(Before-and-after change data)
━━━━
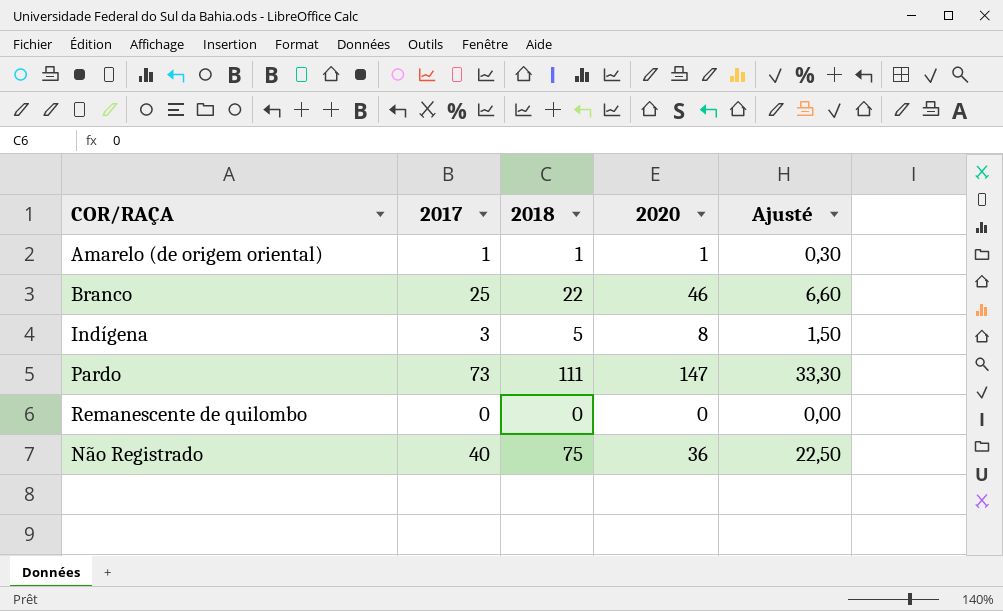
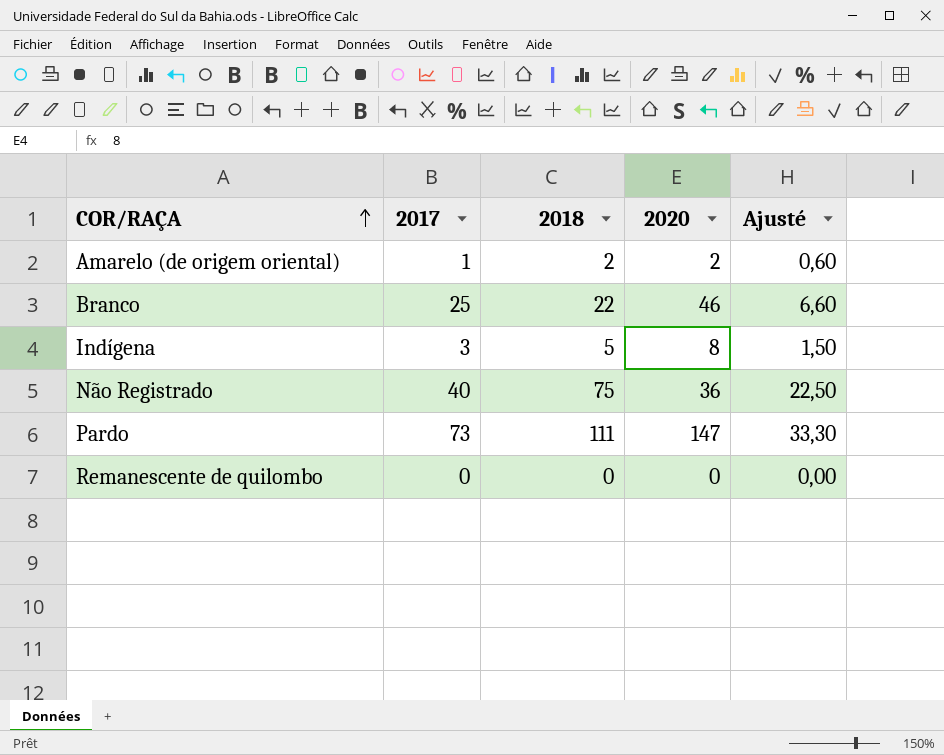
row order: none -> COR/RAÇA ascending
Amarelo (de origem oriental) | 2018: 1 -> 2
Amarelo (de origem oriental) | 2020: 1 -> 2
Amarelo (de origem oriental) | Ajusté: 0,30 -> 0,60

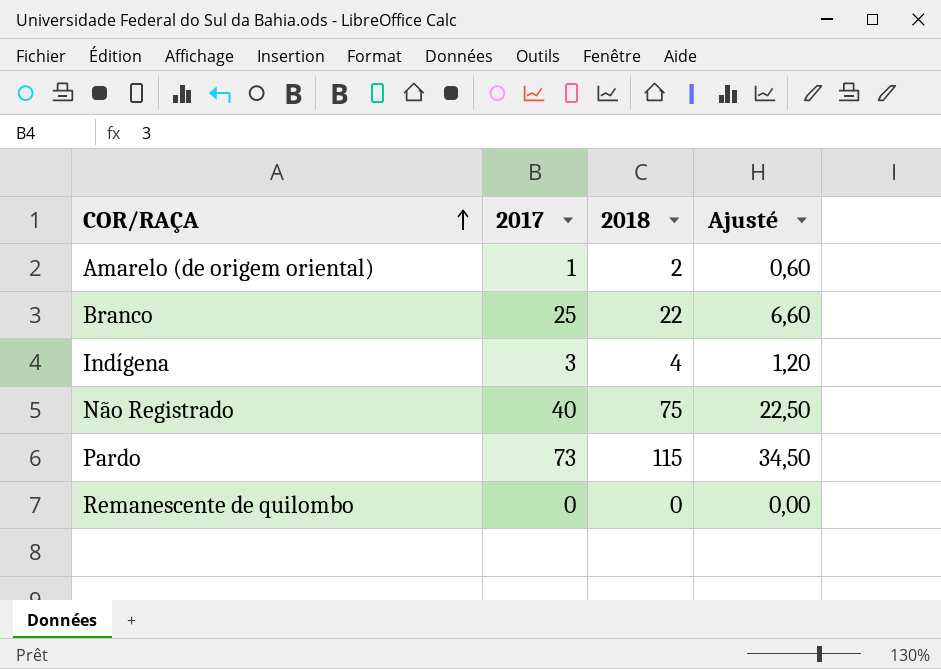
column 2020 | position: 4 -> none
Indígena | 2018: 5 -> 4
Indígena | Ajusté: 1,50 -> 1,20
Pardo | 2018: 111 -> 115
Pardo | Ajusté: 33,30 -> 34,50

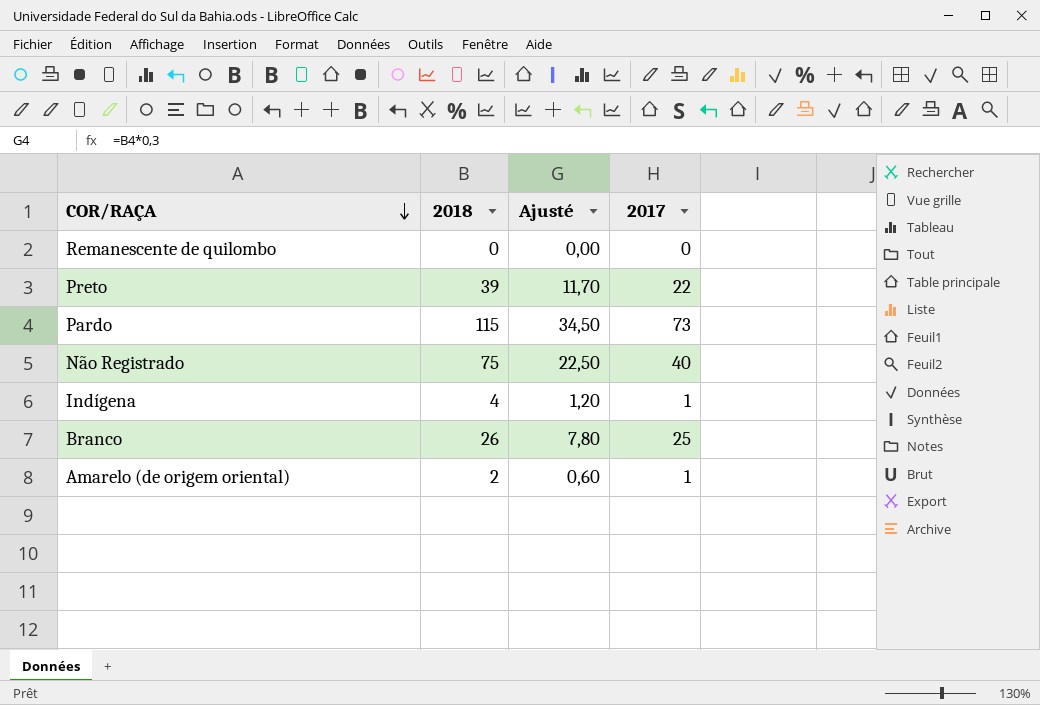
row order: COR/RAÇA ascending -> COR/RAÇA descending
column 2017 | position: 2 -> 4
row Preto: none -> 39 | 11,70 | 22
Indígena | 2017: 3 -> 1
Branco | 2018: 22 -> 26
Branco | Ajusté: 6,60 -> 7,80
━━━━
The data above should be repeated exactly, minus any pictures.

row order: none -> COR/RAÇA ascending
Amarelo (de origem oriental) | 2018: 1 -> 2
Amarelo (de origem oriental) | 2020: 1 -> 2
Amarelo (de origem oriental) | Ajusté: 0,30 -> 0,60

column 2020 | position: 4 -> none
Indígena | 2018: 5 -> 4
Indígena | Ajusté: 1,50 -> 1,20
Pardo | 2018: 111 -> 115
Pardo | Ajusté: 33,30 -> 34,50

row order: COR/RAÇA ascending -> COR/RAÇA descending
column 2017 | position: 2 -> 4
row Preto: none -> 39 | 11,70 | 22
Indígena | 2017: 3 -> 1
Branco | 2018: 22 -> 26
Branco | Ajusté: 6,60 -> 7,80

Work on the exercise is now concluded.